Cray System Management Documentation > CSM Troubleshooting Information > known issues > hms-discovery Timeout Due to Missing Switches

hms-discovery Timeout Due to Missing Switches

Overview

On systems with a large number of non-existent network switches, it has been observed that the hms-discovery job may fail to finish due to spending too much time trying to communicate with the non-existent switches. This may happen when incrementally building up a new system and running CSM prior to completion of the full hardware installation.

Symptoms and Diagnosis

If hms-discovery does not complete in such an environment, this specific problem can be diagnosed as follows:

(ncn-mw#) Dump the logs for the failed hms-discovery jobs. Example:

kubectl -n services logs hms-discovery-28483755-mgvxn -f --timestamps

(ncn-mw#) Look for messages similar to the following. This example is abbreviated heavily for illustrative purposes:

... "msg":"Failed to get port map for management switch!", ..., "error":"failed to perform bulk get: read udp 10.38.0.46:55957->10.254.0.18:161: i/o timeout" ...

Workaround

If this problem is encountered, it can be worked around by increasing the activeDeadlineSeconds value in the hms-discovery deployment.

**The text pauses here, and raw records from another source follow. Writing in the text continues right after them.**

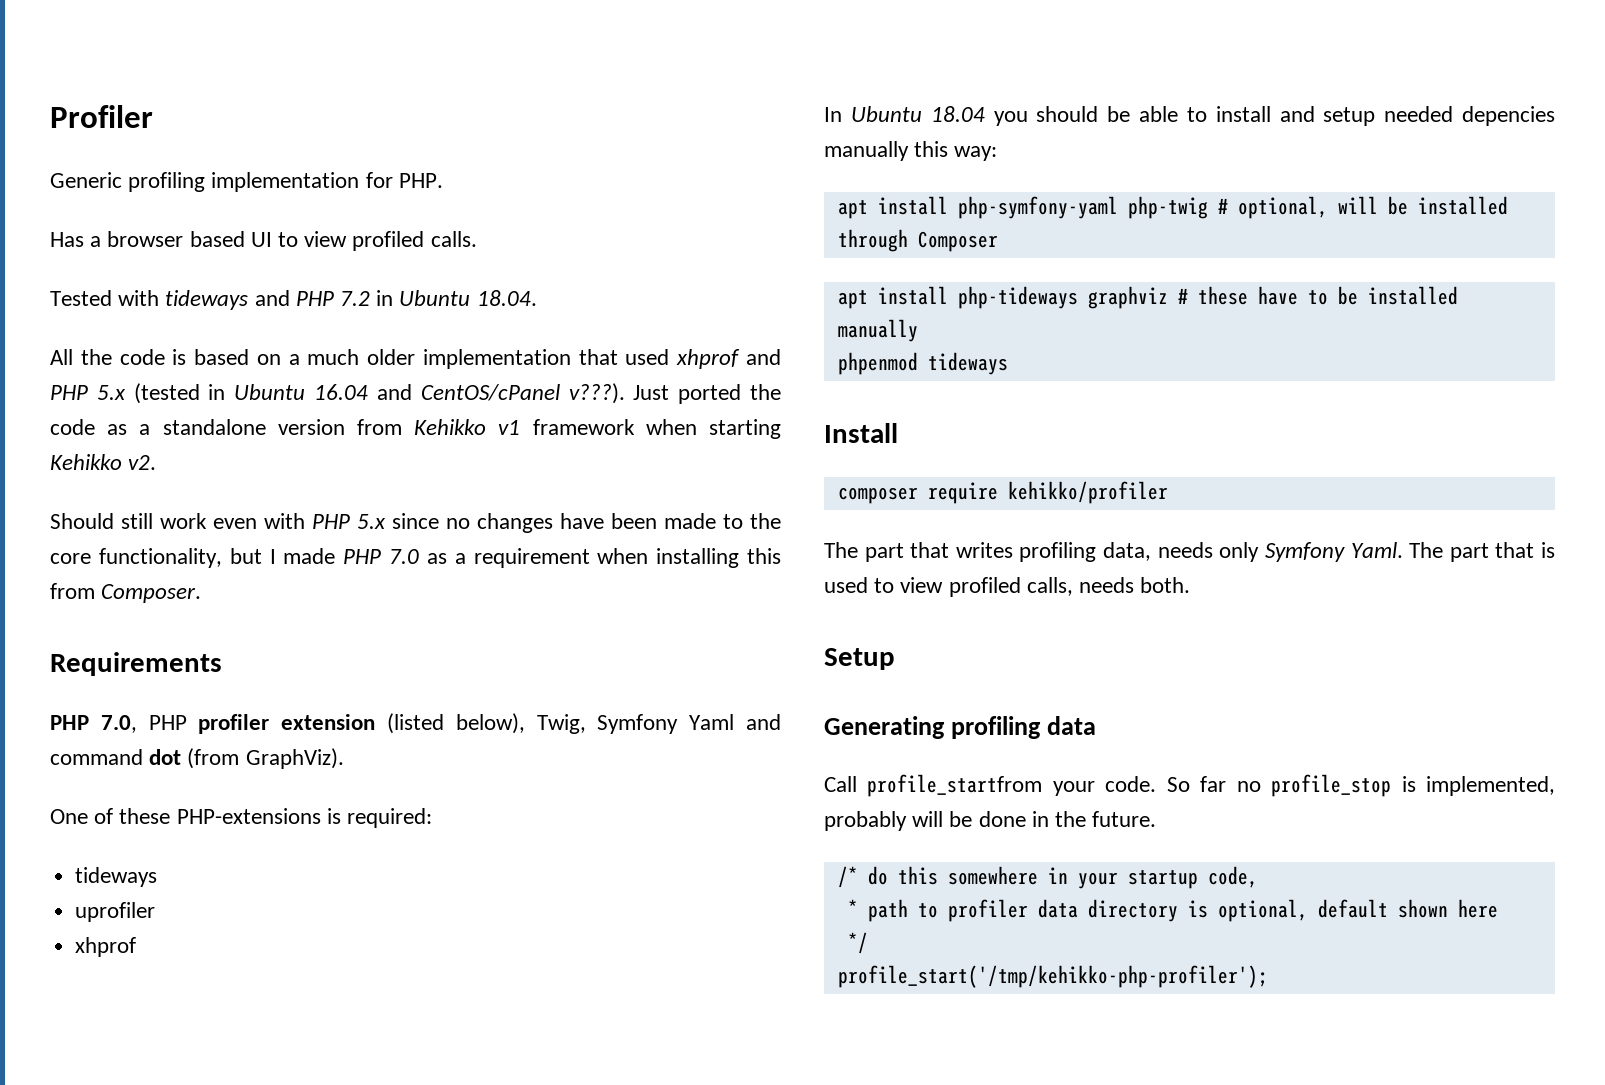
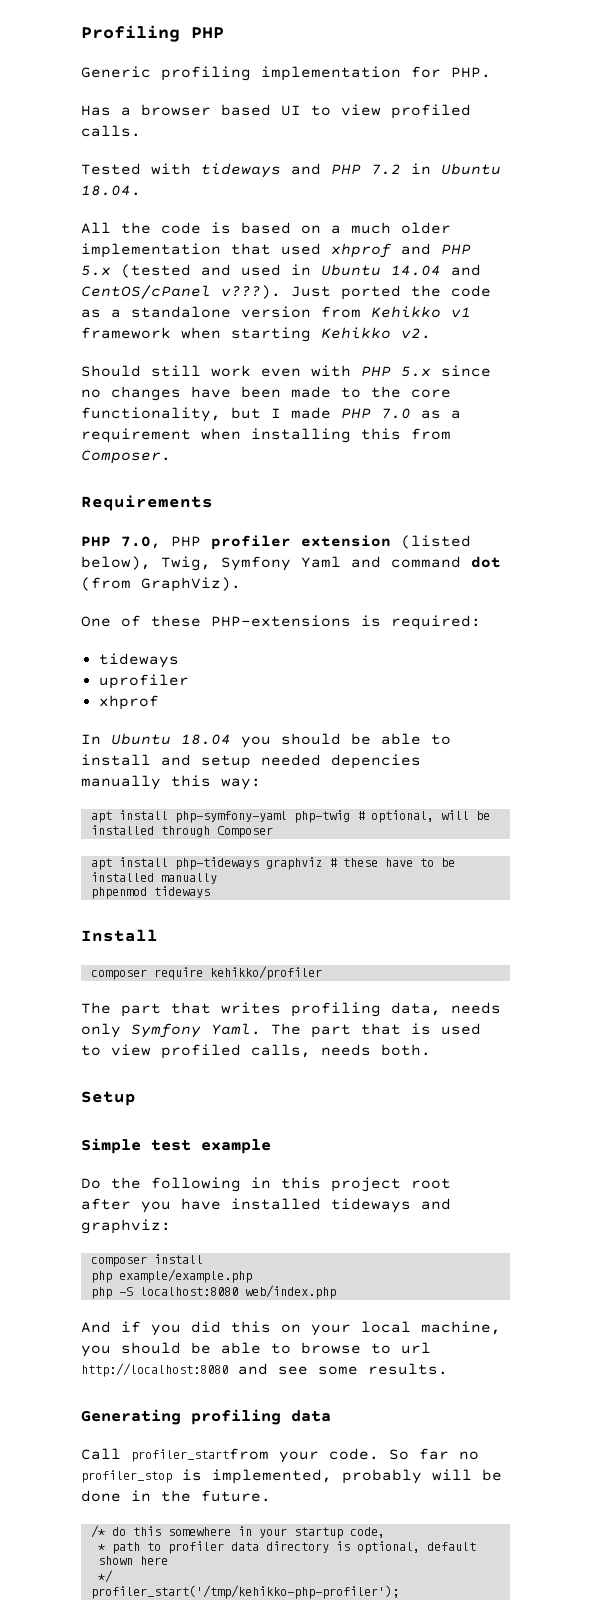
[50,105,153,128] Profiler -> [81,25,224,42] Profiling PHP
[208,384,369,400] in Ubuntu 16.04 -> [201,264,441,276] and used in Ubuntu 14.04
(895, 659) none -> [81,1138,271,1154] [81,1177,451,1192] [81,1198,451,1213] [81,1219,171,1234] [90,1254,203,1267] [90,1269,252,1283] [90,1285,336,1299] [81,1321,501,1336] [81,1342,431,1357] [81,1363,448,1377] // Simple test example // Do the following in this project root after you have installed tideways and graphviz: // composer install // php example/example.php // php -S localhost:8080 web/index.php // And if you did this on your local machine, you should be able to browse to url http://localhost:8080 and see some results.
[867,774,1043,797] profile_startfrom -> [131,1448,269,1462] profiler_startfrom
[1271,774,1392,797] profile_stop -> [81,1470,172,1483] profiler_stop
[837,965,1268,988] profile_start('/tmp/kehikko-php-profiler'); -> [90,1585,399,1599] profiler_start('/tmp/kehikko-php-profiler');

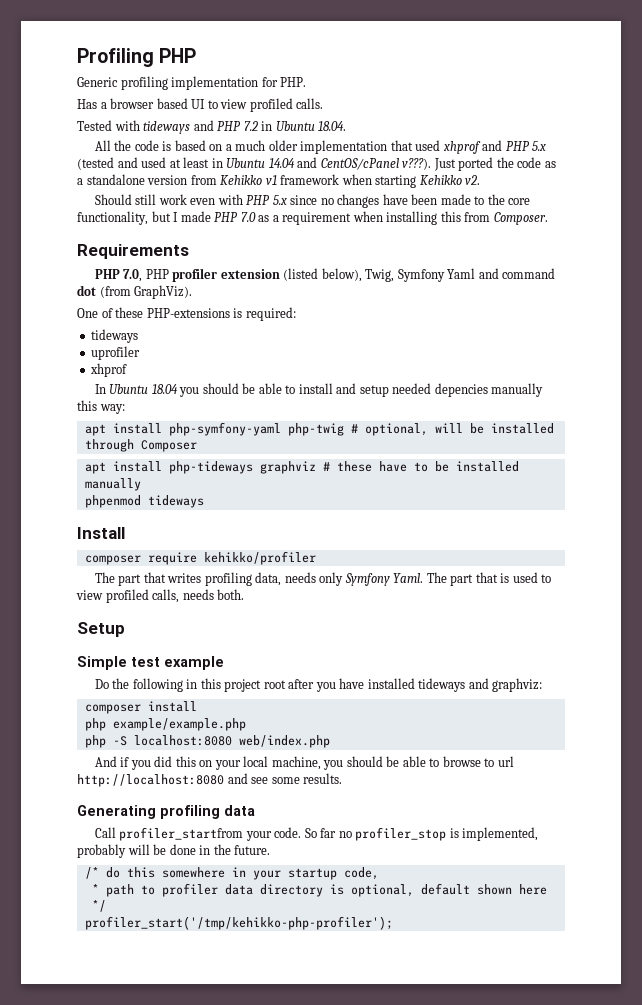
(281, 270) none -> [169,157,210,168] at least

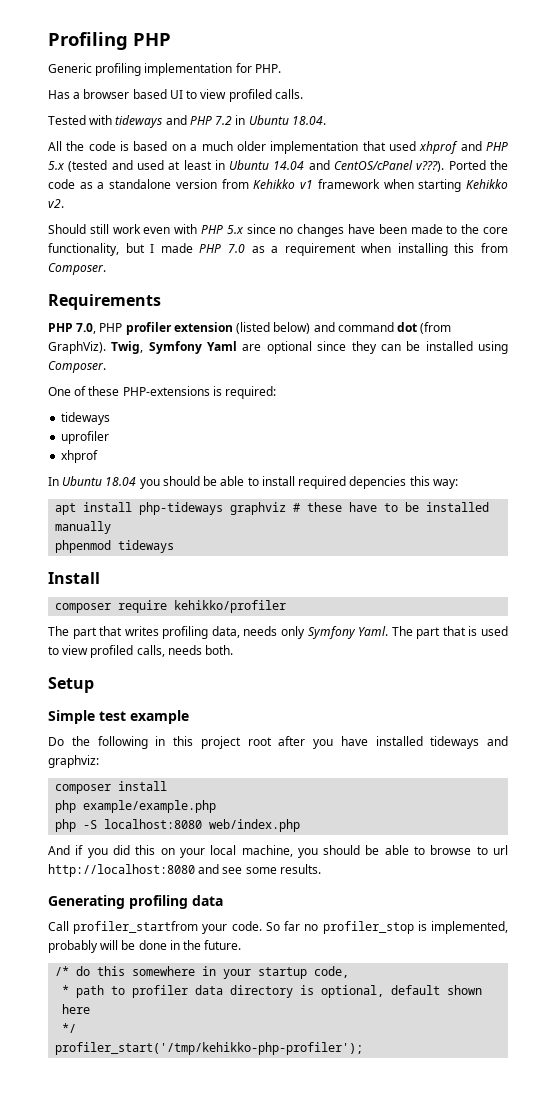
[433,157,494,171] Just ported -> [448,160,486,170] Ported
[321,268,476,282] below), Twig, Symfony Yaml -> [273,322,311,334] below)
(193, 292) none -> [111,341,509,354] [48,361,106,373] Twig, Symfony Yaml are optional since they can be installed using Composer.
[336,383,544,397] [77,400,125,414] [84,422,554,436] [84,439,197,452] and setup needed depencies manually this way: // apt install php-symfony-yaml php-twig # optional, will be installed through Composer -> [298,476,458,489] required depencies this way:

(ncn-mw#) Edit the hms-discovery deployment:

kubectl edit cronjob -n services hms-discovery

(ncn-mw#) In the edit session for the deployment, look for the following line:
```
activeDeadlineSeconds: 300
```
(ncn-mw#) Update it from 300 (5 min) to something much larger like 30000 (500 min):
```
activeDeadlineSeconds: 30000
```
(ncn-mw#) Save your changes. The next hms-discovery job will have its timeout extended.
(ncn-mw#) Gather a list of switches that were not discovered properly:
```
cray hsm inventory redfishEndpoints list --type RouterBMC --format json | jq -c '.RedfishEndpoints[] | {ID,DiscoveryInfo}'
```
A switch was not discovered properly if it is not showing as “DiscoverOK” in this output.

(ncn-mw#) Force re-discovery of the failed switches:

cray hsm inventory discover create --xnames <COMMA_SEPERATED_XNAME_LIST> --force true

Fix

This issue is expected to be fixed in the CSM 1.6 release.